Go to the line with "- After 10th" in the records below, then output it and each following line exactly, up to and including the line with "to 17 nodes.". Skip pictures and add nothing.

- DATASET EXCERPTS:

┌────────

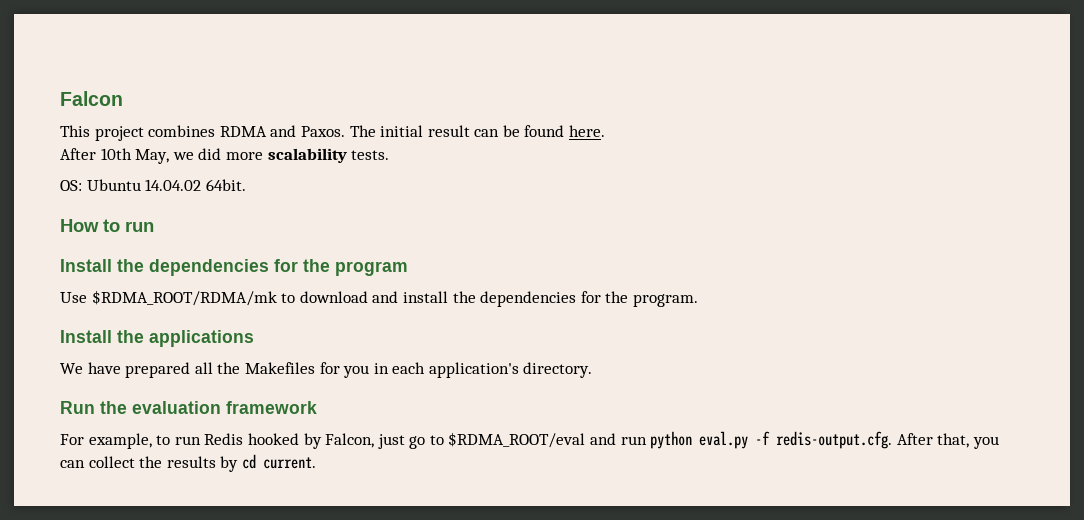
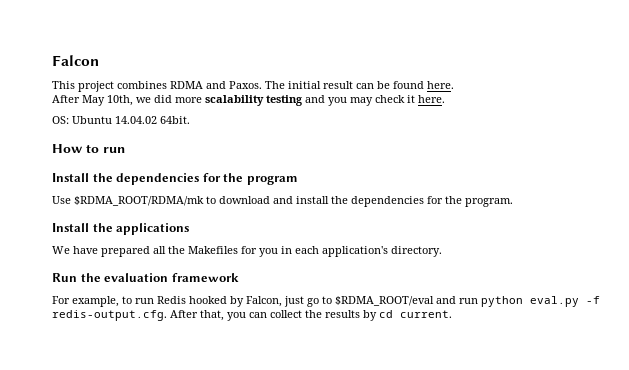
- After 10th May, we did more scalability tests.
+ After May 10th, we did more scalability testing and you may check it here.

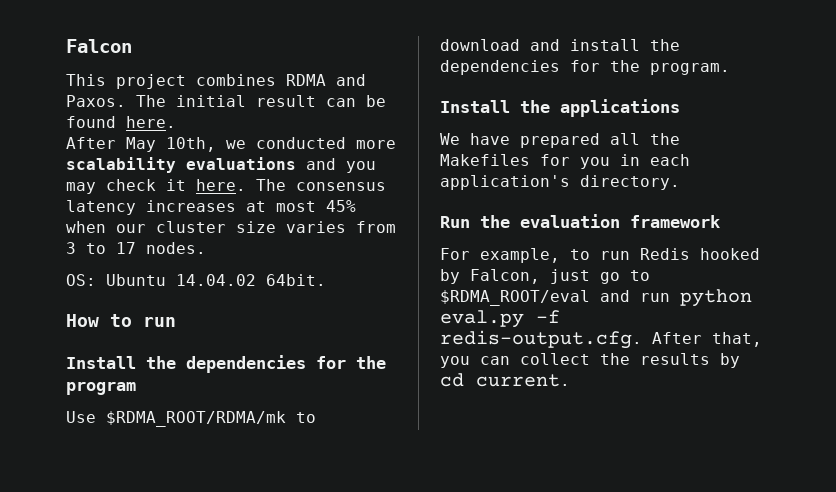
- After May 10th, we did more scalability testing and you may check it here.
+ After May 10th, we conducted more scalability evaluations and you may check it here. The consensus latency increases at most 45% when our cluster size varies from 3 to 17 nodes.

└────────
┌────────

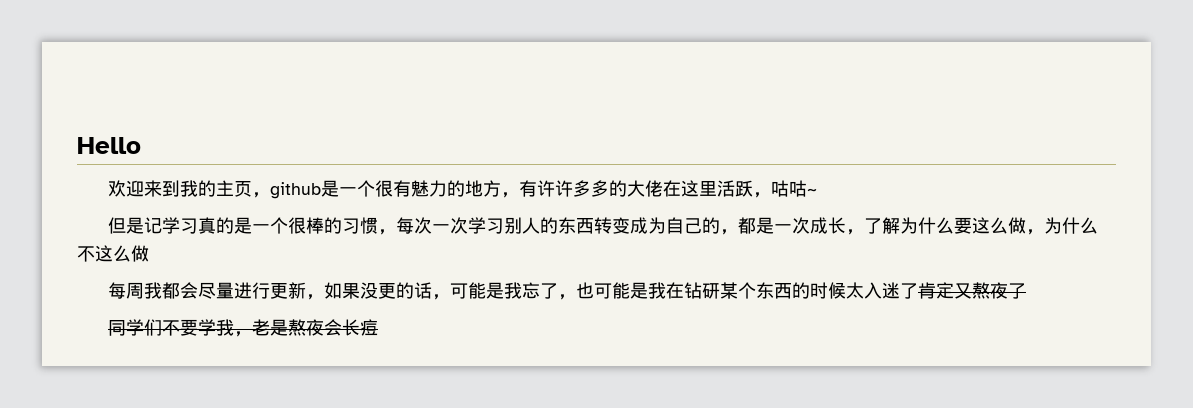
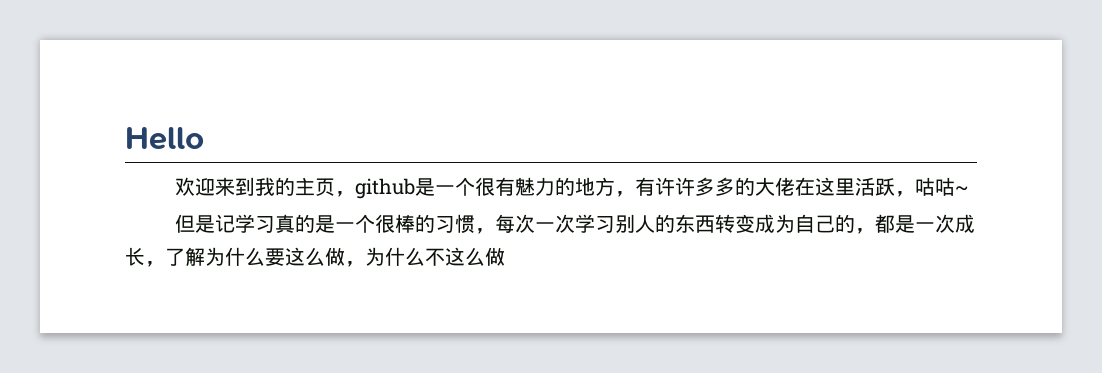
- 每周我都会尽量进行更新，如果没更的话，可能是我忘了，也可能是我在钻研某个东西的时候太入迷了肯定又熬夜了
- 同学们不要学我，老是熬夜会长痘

└────────
┌────────

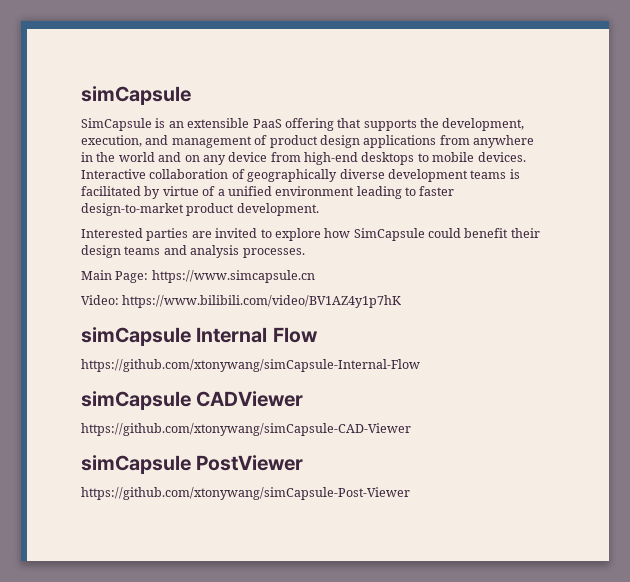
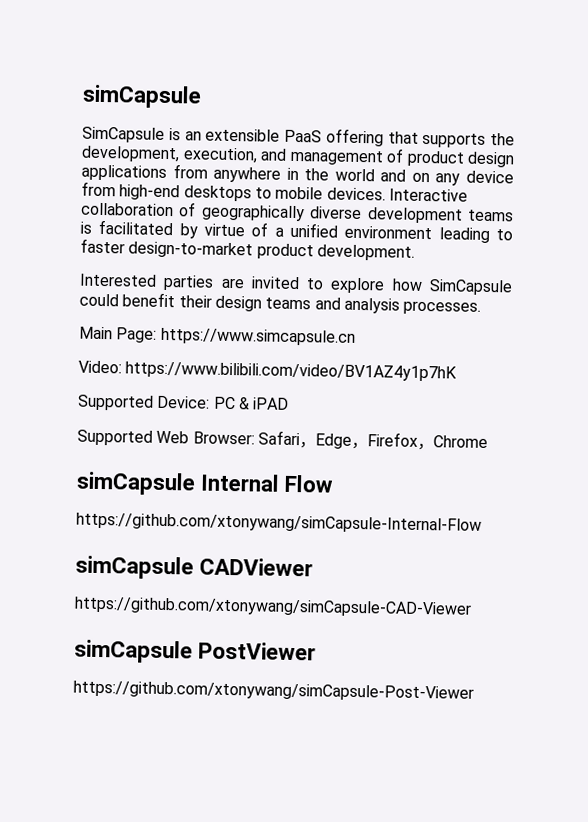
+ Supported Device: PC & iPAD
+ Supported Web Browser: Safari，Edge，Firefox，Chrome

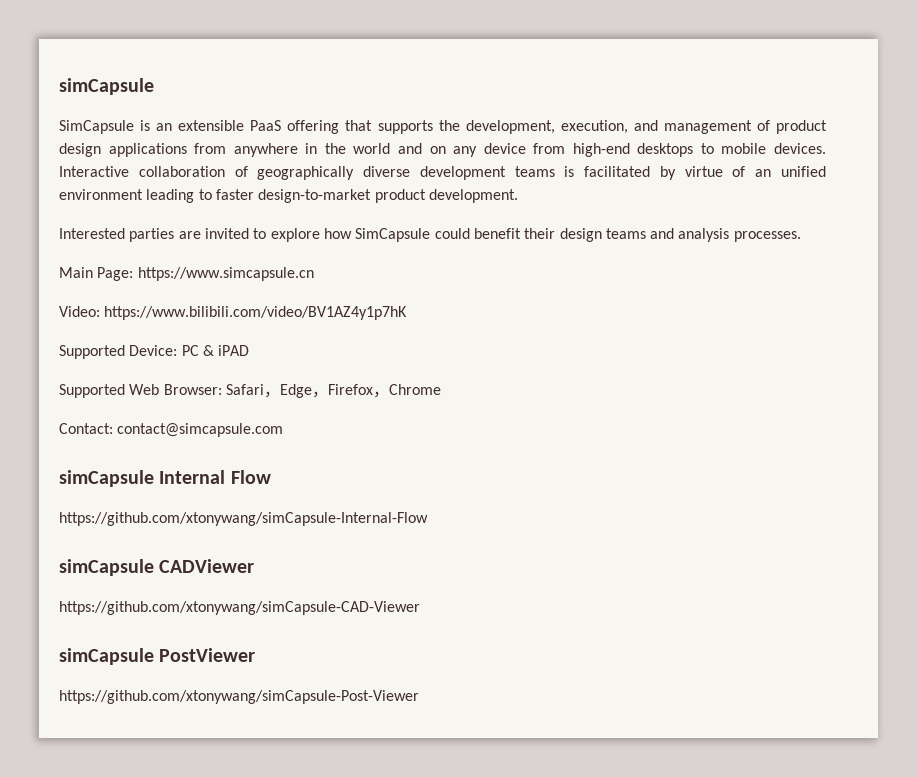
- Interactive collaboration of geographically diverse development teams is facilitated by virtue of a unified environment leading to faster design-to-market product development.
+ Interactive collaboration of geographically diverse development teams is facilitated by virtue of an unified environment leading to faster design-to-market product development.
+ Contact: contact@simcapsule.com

└────────

- RESPONSE AREA:
- After 10th May, we did more scalability tests.
+ After May 10th, we did more scalability testing and you may check it here.

- After May 10th, we did more scalability testing and you may check it here.
+ After May 10th, we conducted more scalability evaluations and you may check it here. The consensus latency increases at most 45% when our cluster size varies from 3 to 17 nodes.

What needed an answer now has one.